▶ _ACTIVITY_:
Repeat the records below exactly, beginning at the first line and finishing with the line that contains "subtotal: 87.15 -> 79.25".

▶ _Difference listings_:

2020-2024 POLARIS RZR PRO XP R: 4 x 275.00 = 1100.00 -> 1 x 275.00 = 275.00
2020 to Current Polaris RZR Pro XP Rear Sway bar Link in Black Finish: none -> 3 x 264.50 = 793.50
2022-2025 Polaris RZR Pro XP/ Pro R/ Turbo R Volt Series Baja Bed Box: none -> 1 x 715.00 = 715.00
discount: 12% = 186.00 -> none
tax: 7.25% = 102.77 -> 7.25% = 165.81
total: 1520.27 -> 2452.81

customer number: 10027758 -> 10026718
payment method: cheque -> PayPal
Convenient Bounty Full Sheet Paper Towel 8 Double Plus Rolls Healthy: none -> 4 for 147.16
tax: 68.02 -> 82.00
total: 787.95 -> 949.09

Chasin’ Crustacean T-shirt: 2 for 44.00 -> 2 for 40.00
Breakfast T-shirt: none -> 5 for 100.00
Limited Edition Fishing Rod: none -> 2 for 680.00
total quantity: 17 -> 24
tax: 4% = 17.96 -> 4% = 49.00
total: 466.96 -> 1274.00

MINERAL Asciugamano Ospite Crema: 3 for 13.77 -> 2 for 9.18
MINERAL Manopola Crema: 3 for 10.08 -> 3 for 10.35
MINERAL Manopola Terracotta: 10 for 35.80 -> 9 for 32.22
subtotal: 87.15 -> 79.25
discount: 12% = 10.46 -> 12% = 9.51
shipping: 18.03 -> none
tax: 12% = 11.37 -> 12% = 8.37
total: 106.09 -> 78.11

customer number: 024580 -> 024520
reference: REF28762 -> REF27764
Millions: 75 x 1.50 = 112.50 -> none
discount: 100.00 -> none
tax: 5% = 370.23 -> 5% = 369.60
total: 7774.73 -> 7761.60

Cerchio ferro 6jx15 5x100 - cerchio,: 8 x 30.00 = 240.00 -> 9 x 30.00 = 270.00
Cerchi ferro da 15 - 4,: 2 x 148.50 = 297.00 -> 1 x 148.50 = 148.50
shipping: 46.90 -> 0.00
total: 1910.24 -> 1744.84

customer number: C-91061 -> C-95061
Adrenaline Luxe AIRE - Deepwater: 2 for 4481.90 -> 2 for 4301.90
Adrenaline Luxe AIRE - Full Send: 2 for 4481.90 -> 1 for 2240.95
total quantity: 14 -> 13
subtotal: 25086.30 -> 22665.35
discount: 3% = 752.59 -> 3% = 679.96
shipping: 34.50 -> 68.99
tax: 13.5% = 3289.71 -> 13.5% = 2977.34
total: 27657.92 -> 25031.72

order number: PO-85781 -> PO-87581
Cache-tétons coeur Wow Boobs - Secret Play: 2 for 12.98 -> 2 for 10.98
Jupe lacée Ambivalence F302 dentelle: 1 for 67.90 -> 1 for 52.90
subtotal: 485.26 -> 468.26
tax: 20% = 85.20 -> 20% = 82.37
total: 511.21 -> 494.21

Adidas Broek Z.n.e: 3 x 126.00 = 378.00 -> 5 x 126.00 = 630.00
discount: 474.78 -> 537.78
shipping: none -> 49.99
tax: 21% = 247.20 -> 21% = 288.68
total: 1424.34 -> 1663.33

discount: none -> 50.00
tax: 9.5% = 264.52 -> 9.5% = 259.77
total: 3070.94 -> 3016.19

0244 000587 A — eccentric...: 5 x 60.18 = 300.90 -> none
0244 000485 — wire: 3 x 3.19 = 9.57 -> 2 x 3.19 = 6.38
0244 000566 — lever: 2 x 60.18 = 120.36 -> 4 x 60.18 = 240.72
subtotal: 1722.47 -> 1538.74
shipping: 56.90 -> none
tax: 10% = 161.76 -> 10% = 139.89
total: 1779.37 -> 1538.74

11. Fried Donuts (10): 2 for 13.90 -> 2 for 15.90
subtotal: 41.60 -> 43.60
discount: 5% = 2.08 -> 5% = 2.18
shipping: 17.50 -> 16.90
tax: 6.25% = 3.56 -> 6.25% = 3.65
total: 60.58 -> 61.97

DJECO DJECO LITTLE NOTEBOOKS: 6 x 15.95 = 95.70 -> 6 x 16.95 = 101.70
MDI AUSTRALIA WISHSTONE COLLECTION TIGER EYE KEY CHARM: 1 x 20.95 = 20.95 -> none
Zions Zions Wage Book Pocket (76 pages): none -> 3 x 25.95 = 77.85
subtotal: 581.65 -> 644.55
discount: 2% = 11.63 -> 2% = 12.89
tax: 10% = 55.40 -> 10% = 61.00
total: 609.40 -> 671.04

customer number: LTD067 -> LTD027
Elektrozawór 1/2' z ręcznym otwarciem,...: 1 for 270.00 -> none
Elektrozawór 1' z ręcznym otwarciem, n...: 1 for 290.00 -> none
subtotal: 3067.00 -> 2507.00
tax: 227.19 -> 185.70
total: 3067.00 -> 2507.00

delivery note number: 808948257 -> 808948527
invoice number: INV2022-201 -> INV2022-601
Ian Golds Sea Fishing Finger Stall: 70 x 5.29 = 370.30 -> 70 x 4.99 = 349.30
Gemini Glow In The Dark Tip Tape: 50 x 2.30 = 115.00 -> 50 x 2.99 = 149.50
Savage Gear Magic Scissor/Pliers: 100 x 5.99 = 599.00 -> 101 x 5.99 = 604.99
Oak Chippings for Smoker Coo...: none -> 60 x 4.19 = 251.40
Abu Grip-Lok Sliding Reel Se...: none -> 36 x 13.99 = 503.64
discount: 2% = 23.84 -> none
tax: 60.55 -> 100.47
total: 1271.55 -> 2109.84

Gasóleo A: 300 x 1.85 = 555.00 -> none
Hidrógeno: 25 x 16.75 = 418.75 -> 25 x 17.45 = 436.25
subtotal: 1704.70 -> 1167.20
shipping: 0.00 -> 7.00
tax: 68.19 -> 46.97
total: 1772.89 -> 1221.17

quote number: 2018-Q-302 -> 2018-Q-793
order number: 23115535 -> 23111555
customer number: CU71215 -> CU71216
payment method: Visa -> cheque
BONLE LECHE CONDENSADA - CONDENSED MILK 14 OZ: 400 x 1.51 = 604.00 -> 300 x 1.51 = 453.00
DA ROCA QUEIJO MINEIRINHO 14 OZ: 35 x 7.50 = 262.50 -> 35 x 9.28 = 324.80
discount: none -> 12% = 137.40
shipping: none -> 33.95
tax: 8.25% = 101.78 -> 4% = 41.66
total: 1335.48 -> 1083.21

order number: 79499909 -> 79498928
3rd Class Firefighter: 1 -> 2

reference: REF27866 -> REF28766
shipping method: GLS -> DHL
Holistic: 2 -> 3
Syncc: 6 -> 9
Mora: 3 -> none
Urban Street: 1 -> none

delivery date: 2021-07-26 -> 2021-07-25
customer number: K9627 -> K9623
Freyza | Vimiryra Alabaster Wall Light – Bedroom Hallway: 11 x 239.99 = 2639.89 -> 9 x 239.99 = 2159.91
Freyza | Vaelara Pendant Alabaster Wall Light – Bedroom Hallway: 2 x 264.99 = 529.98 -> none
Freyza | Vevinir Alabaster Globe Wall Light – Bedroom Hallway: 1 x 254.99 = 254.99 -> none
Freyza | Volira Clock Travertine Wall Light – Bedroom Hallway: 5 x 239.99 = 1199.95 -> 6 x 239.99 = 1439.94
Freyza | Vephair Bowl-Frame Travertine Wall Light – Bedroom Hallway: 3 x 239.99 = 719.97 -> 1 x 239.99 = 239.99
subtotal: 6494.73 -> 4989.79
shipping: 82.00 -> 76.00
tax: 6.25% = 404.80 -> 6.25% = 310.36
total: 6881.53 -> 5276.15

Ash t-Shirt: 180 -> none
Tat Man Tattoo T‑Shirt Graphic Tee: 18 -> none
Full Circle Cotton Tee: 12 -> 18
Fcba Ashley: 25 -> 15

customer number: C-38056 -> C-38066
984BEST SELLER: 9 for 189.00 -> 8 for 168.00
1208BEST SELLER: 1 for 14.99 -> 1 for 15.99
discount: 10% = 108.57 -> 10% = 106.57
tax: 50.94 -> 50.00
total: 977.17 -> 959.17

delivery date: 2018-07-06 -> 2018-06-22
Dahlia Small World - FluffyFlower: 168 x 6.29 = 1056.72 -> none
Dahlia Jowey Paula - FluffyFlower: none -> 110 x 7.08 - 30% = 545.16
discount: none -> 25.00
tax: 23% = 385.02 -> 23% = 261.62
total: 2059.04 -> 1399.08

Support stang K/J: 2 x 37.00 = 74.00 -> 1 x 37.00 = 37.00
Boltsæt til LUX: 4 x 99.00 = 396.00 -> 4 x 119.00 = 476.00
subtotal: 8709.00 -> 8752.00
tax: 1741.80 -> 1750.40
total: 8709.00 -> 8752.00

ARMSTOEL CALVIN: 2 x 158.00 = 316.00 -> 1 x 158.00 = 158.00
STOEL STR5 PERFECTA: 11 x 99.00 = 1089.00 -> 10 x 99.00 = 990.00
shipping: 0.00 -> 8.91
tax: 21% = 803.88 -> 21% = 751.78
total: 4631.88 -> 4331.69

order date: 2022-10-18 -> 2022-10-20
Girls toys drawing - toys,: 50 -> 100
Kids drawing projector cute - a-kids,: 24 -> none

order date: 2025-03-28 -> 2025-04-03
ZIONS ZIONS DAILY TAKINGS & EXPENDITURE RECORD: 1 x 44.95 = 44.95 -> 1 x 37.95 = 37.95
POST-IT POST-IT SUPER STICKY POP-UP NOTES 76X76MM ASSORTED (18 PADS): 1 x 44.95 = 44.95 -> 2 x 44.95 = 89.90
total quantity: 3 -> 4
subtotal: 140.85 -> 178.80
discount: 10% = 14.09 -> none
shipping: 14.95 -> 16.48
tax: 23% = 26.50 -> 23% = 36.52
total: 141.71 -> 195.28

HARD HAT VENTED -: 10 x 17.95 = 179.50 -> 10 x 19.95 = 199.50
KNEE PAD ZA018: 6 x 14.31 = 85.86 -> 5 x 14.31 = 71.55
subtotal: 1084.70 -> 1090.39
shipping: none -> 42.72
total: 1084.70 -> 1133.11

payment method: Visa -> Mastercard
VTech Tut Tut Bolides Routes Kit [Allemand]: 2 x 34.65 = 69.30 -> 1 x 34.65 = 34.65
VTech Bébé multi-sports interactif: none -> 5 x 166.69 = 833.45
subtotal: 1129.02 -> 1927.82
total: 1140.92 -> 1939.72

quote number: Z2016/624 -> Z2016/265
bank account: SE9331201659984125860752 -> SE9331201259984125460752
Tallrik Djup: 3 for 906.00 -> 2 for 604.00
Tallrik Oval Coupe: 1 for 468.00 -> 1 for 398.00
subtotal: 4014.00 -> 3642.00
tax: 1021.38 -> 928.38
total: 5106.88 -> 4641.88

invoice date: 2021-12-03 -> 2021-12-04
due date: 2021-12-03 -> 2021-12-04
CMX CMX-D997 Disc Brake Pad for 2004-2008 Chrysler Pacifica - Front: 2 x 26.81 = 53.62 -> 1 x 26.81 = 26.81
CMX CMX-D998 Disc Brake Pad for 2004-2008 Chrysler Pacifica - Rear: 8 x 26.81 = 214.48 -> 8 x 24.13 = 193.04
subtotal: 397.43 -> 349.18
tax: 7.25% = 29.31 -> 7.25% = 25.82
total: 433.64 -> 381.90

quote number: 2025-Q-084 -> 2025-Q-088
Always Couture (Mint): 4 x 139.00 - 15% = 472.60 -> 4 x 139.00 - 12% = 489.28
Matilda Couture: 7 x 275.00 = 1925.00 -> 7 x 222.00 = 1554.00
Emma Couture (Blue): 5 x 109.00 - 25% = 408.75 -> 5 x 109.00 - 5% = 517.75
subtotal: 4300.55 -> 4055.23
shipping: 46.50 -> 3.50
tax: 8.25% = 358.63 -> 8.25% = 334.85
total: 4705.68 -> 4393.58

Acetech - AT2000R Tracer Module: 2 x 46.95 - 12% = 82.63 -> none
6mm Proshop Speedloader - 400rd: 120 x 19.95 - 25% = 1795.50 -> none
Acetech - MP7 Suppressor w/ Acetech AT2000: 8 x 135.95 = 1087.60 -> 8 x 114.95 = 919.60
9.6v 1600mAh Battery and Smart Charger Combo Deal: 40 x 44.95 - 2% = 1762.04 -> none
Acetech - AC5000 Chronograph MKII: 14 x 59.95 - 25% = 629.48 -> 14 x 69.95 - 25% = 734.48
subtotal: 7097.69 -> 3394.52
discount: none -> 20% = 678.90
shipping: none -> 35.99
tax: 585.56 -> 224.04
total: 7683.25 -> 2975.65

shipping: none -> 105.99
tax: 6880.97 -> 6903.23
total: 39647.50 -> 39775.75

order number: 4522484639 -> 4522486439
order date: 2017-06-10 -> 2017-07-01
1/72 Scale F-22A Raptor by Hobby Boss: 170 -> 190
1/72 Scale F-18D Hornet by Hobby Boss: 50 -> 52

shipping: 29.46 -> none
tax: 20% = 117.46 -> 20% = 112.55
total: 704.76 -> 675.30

▶ _THE COMPLETED TASK_:
2020-2024 POLARIS RZR PRO XP R: 4 x 275.00 = 1100.00 -> 1 x 275.00 = 275.00
2020 to Current Polaris RZR Pro XP Rear Sway bar Link in Black Finish: none -> 3 x 264.50 = 793.50
2022-2025 Polaris RZR Pro XP/ Pro R/ Turbo R Volt Series Baja Bed Box: none -> 1 x 715.00 = 715.00
discount: 12% = 186.00 -> none
tax: 7.25% = 102.77 -> 7.25% = 165.81
total: 1520.27 -> 2452.81

customer number: 10027758 -> 10026718
payment method: cheque -> PayPal
Convenient Bounty Full Sheet Paper Towel 8 Double Plus Rolls Healthy: none -> 4 for 147.16
tax: 68.02 -> 82.00
total: 787.95 -> 949.09

Chasin’ Crustacean T-shirt: 2 for 44.00 -> 2 for 40.00
Breakfast T-shirt: none -> 5 for 100.00
Limited Edition Fishing Rod: none -> 2 for 680.00
total quantity: 17 -> 24
tax: 4% = 17.96 -> 4% = 49.00
total: 466.96 -> 1274.00

MINERAL Asciugamano Ospite Crema: 3 for 13.77 -> 2 for 9.18
MINERAL Manopola Crema: 3 for 10.08 -> 3 for 10.35
MINERAL Manopola Terracotta: 10 for 35.80 -> 9 for 32.22
subtotal: 87.15 -> 79.25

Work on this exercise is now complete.